Een tweede vaststelling is dat de publieke opinie in Vlaanderen anders staat tegenover acties van werknemersorganisaties dan in Wallonië. Het is een vaststelling. Het uit zich ook heel duidelijk in bijvoorbeeld de stakings- of actiebereidheid – herinner u de NMBS – of bij de instrumenten die worden ingezet. Ik ben blij dat wij nog niet hebben meegemaakt dat autosnelwegen worden afgesloten.
Ik ben het ook met u eens en ik wil ook echt niet dat door het conflict tussen werkgever en werknemer de Vlaamse economie, de Vlaamse werkgelegenheid, mogelijk de Vlaamse investeringen, worden gehypothekeerd.
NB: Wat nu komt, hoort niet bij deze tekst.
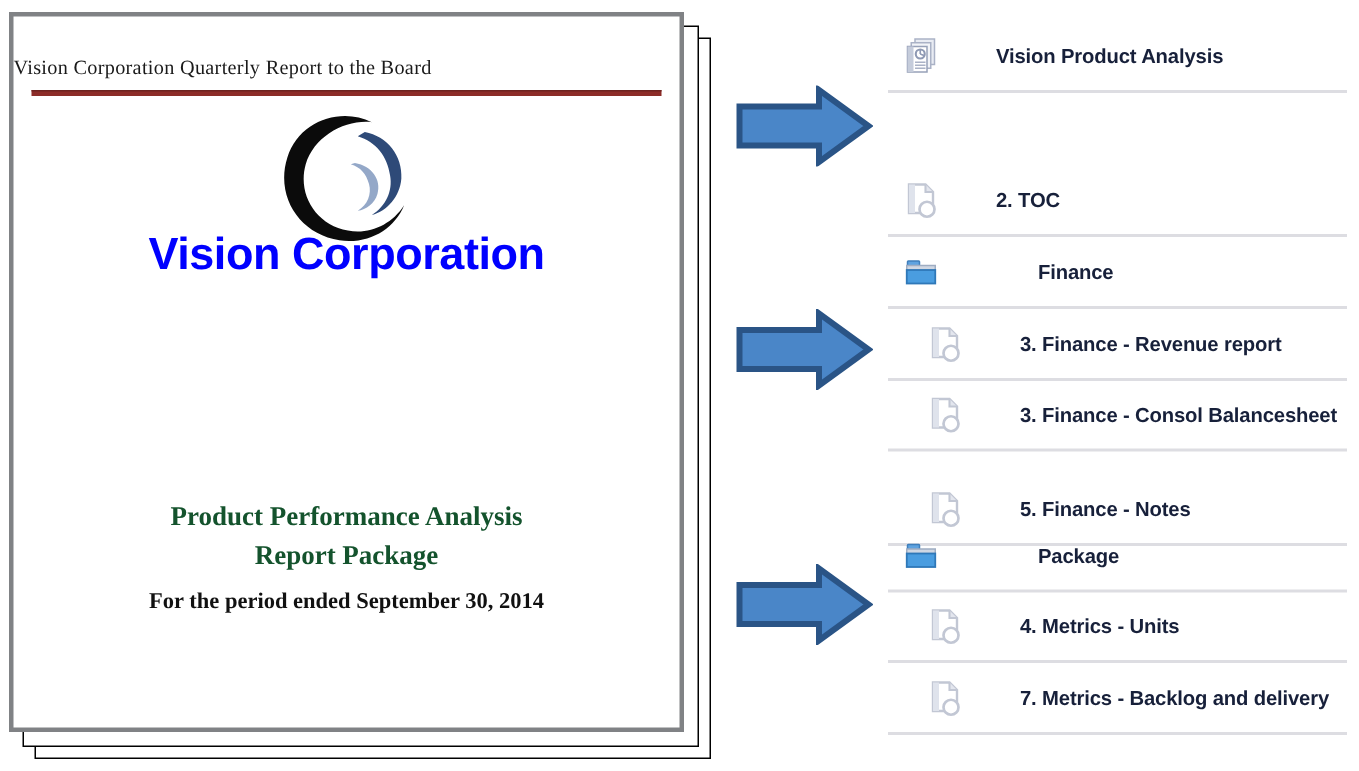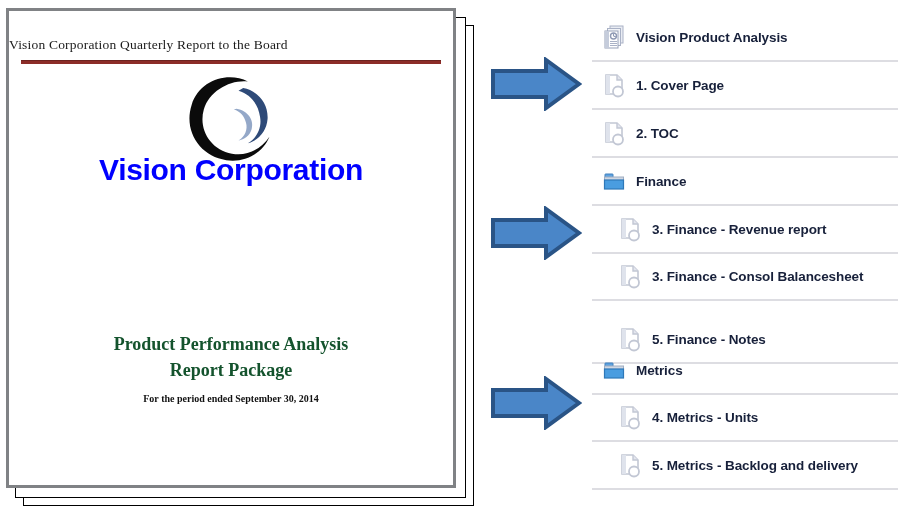"Vision Product Analysis" .outline-row { gap: none -> 28px }
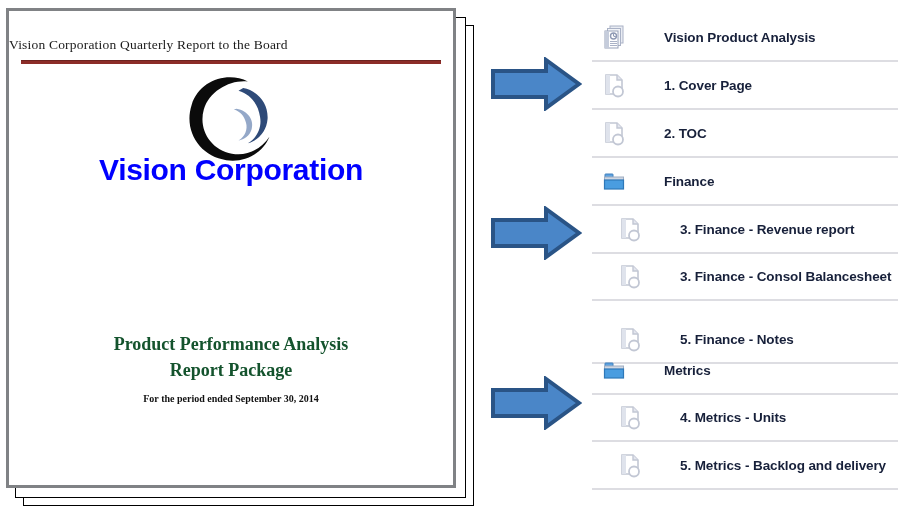"1. Cover Page" div.outline-row { html: <div> <span> <svg> <path></path> <path></path> <rect></rect> <circle></circle> </svg> </span> <span>1. Cover Page</span> </div> -> none }
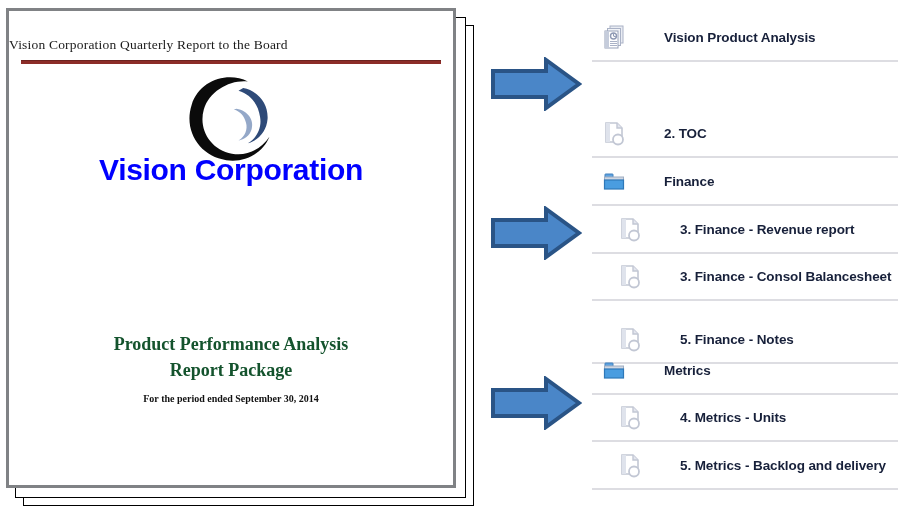"Finance" .outline-row.is-folder .row-label { margin-left: none -> 28px }
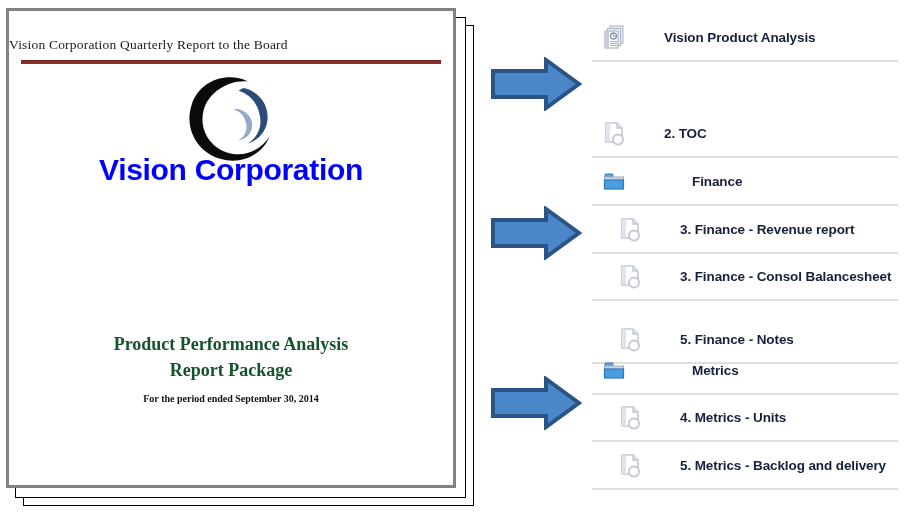"Metrics" span.row-label { text: Metrics -> Package }
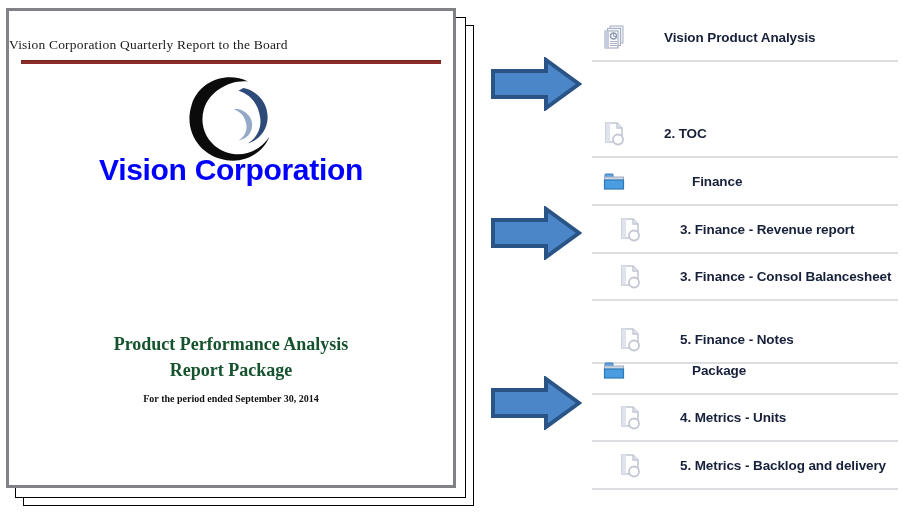"For the period ended September" #doc-period-line { font-size: 10px -> 15px }
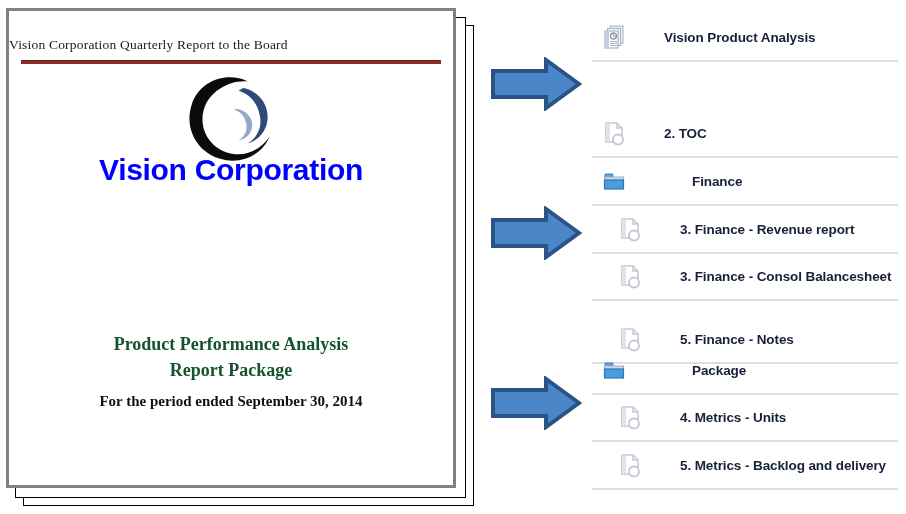"5. Metrics - Backlog and" span.row-label { text: 5 -> 7 }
Als ik dit alles bij elkaar leg, kom ik tot de conclusie dat ik aan de Vlaamse sociale partners zou kunnen vragen om eens overleg te plegen in de Sociaal-Economische Raad van Vlaanderen (SERV), het orgaan waar ze dat kunnen doen, om na te gaan op welke manier conflicten tussen werkgevers en vakbonden niet leiden tot een schade aan de Vlaamse economie en Vlaamse werkgelegenheid en om na te gaan of zo’n overleg eventueel in een akkoord kan worden gegoten. Dat wil ik concreet doen, complementair aan wat op het federale niveau aan wetgevend werk kan gebeuren.
Minister, ik dank u voor uw antwoord, vooral voor het feit dat we het eens zijn. Dat is in deze materie overigens ook niet zo uitzonderlijk. Het afwezig zijn van een herenakkoord – wat voor mij dan ook nog heel zwak was – mag niet leiden tot uiteindelijke schade van de economie met jobverlies als gevolg. Dat is toch de ongelooflijke toestand die we vaak hebben meegemaakt: diegenen die de eerste verdedigers zijn van jobs, zijn de eersten om jobs kapot te maken met hun acties.
Ik heb geen probleem met het stakingsrecht als het beperkt is tot het conflict tussen werkgever en werknemer in een bedrijf. Als je echter een hele economie platlegt door kruispunten te bezetten, door autosnelwegen te bezetten of grote industrieterreinen te beletten om actief te zijn, dan breng je reële schade toe aan de economie. Als u en ik dat zouden doen, dan zouden we voor de rechtbank staan. Maar als de syndicaten dat doen, dan worden ze gefeliciteerd door de eigen achterban en zijn er vele politici hier die verdomme nog bang zijn om dat te zeggen, want ze hangen nog voor een beetje af van die syndicaten. En dat maakt mij boos. Dat maakt mij boos en ik dank u voor uw initiatief. (Applaus bij Open Vld en de N-VA)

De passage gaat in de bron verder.